Teaching Your Kids To Love Others (and Themselves)
By: Lauren Redding
We really enjoy holidays in my family. My oldest daughter counted down the days to Valentine’s Day this year, beginning January 2nd. We made all of the heart crafts and ate all of the candy in preparation for February 14th. Valentine’s Day is all about romance, but this year, I have challenged myself to focus on how we love in our house. Do we show love to our family and also to our neighbors? Do we show love to ourselves?
When my kids grow up, I want them to remember feeling loved. So instead of talking about love just on this day, what if we focused on loving each other all year long? I want my kids to know how to love their neighbors and how to love themselves. I want them to be confident and proud of who they are. I want them to know that I love them unconditionally, regardless of their behavior, actions, and feelings.

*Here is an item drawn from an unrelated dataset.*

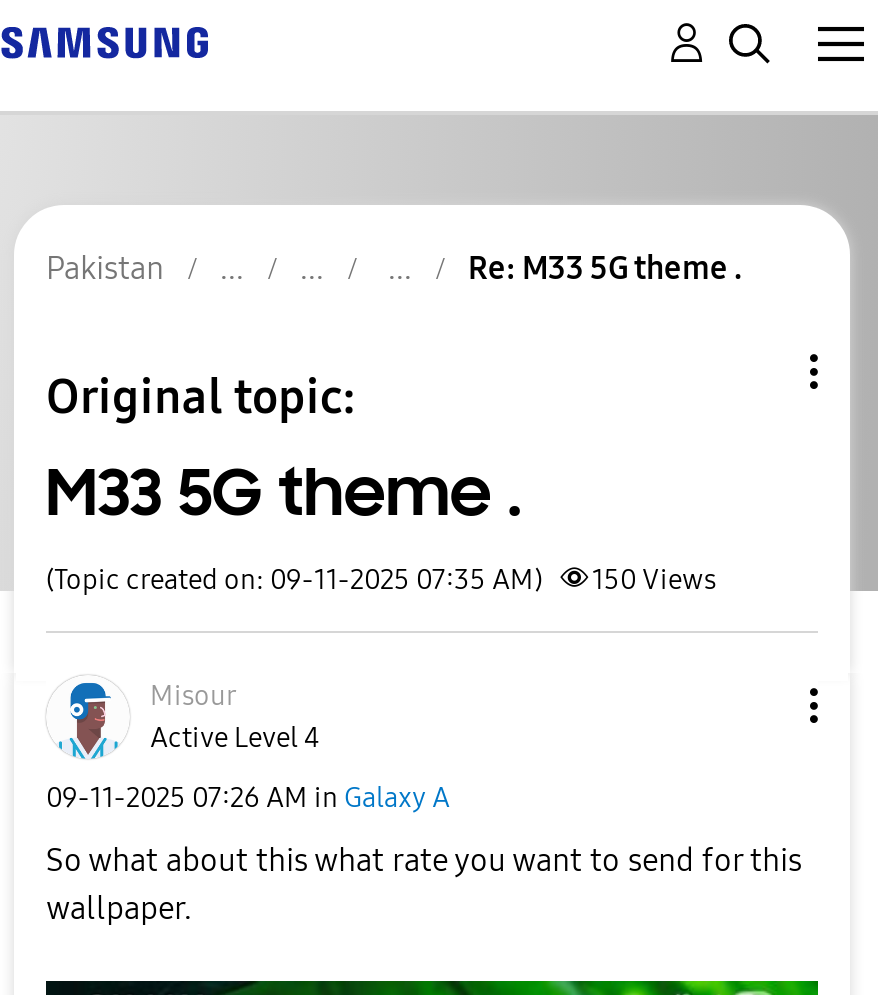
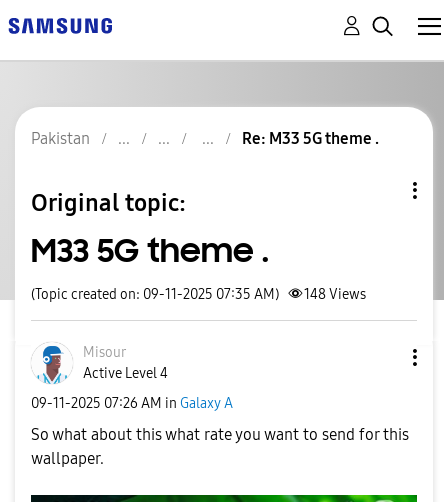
- (Topic created on: 09-11-2025 07:35 AM) 150 Views
+ (Topic created on: 09-11-2025 07:35 AM) 148 Views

These four intentional activities are ways we have focused on love in our family. I hope you can use them with your own kids!
Compliment Sticks: When we sit down for dinner, my oldest daughter passes out our “compliment sticks.” These are popsicle sticks with our family members’ names written on them--one per family member. She passes them out randomly and makes sure that we don’t get our own. During dinner, we each take turns giving a compliment to the person whose name we received. This has been a sweet way to teach our kids how to give and receive compliments graciously. For our three year old, it is usually something as simple as, “I like that you played with me today.” This has helped me learn what is important to my kids, and it has made me reflect on what really matters, like playing with them and spending one on one time with each of them.
Gift-Giving: Valentine’s Day is a great time to start this with your kids! I challenged my daughters to make their own Valentine’s cards for their grandparents this year. I gave them construction paper, stickers, and markers and mostly left them alone, except to help them spell and write words. They were very intentional about choosing their grandparents’ favorite colors for their cards. They drew pictures of themselves and wrote that they loved them. Emphasizing the importance of gift-giving will teach children that it can really bring them joy. It will also teach them how to be thoughtful and generous.
Daily Affirmations: You are kind. You are important. You are loved. These are phrases I repeat to my kids every day. One day recently, while my oldest daughter (5 years old) was talking to my youngest daughter (6 months old), I overheard her saying, “You are important. You are loved.” Our kids hear and remember what we repeat to them.
Other examples are: You are such a hard worker. I am proud of you for being so brave. You are a caring sister. You make me feel happy when you _________. You tried so hard! I appreciate you. I’m so glad you are my child.
Pick a few affirmations to repeat to your own kids. If you repeat the same ones so they can memorize the affirmations themselves, they will be able to recall them in times of stress or sadness. The more you say it, the more it will become truth.
Favorite Traits Heart Garland: This is a great way to build up your kids’ confidence. First, we cut out a lot of hearts--all the same size, but different colors. Then, we punched two holes in the top of each heart so we could string twine through them to make a garland. My five year old daughter chose to make it rainbow colors, and it turned out so cute (and perfect for Valentine’s Day)!
After cutting out and stringing the hearts, we sat down together to decide what to write on them. I prompted her with this phrase: “I like that I am ______.” I gave her the example of “creative.” This was hard for her, but I wanted to build her up and help her to feel proud of who she is. She came up with “fun,” “kind,” and “sister” all on her own.
You could make a garland for each family member, and have your kids help you make one for yourself!
On this Valentine’s Day, I hope you use some of these ideas to grow closer to your family. I hope you and your kids feel loved.